[TASK STATEMENT] If a line in the listing below contains "right", return that line.

DATA PROVIDED section start

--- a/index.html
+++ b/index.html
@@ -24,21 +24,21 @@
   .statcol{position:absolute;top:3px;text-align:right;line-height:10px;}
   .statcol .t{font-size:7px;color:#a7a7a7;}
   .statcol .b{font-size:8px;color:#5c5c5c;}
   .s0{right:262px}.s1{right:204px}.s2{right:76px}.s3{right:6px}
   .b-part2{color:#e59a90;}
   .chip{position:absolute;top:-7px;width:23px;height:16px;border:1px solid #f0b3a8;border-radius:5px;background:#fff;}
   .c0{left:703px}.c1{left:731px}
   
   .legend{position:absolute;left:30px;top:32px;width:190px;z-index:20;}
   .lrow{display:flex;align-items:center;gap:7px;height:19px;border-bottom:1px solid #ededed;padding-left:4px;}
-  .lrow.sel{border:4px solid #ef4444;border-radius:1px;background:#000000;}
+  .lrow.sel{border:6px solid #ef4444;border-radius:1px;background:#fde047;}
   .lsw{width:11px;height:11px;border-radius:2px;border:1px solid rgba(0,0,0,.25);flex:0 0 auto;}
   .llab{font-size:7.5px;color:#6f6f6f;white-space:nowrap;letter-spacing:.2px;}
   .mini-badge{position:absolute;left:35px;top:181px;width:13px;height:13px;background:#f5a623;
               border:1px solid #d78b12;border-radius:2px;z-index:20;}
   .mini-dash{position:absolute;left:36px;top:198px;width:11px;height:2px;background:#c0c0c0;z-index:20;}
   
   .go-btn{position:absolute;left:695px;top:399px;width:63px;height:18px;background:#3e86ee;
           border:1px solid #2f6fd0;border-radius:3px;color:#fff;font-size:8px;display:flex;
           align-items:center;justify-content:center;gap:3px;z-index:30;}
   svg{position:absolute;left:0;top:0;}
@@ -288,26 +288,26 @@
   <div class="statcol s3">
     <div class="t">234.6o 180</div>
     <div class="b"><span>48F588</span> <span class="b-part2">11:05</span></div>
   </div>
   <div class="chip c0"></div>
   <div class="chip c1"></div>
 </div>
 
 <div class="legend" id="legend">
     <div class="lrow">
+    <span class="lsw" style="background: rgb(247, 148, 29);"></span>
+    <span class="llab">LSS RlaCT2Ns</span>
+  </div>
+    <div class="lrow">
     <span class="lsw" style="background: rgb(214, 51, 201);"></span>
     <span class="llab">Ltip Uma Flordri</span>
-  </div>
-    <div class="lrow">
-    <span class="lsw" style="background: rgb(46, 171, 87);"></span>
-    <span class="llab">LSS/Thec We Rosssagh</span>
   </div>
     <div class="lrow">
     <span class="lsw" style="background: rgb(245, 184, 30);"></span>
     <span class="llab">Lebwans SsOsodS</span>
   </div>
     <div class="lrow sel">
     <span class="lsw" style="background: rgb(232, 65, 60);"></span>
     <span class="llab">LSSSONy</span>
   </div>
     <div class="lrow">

DATA PROVIDED section end

[EXERCISE ANSWER]
   .statcol{position:absolute;top:3px;text-align:right;line-height:10px;}
   .s0{right:262px}.s1{right:204px}.s2{right:76px}.s3{right:6px}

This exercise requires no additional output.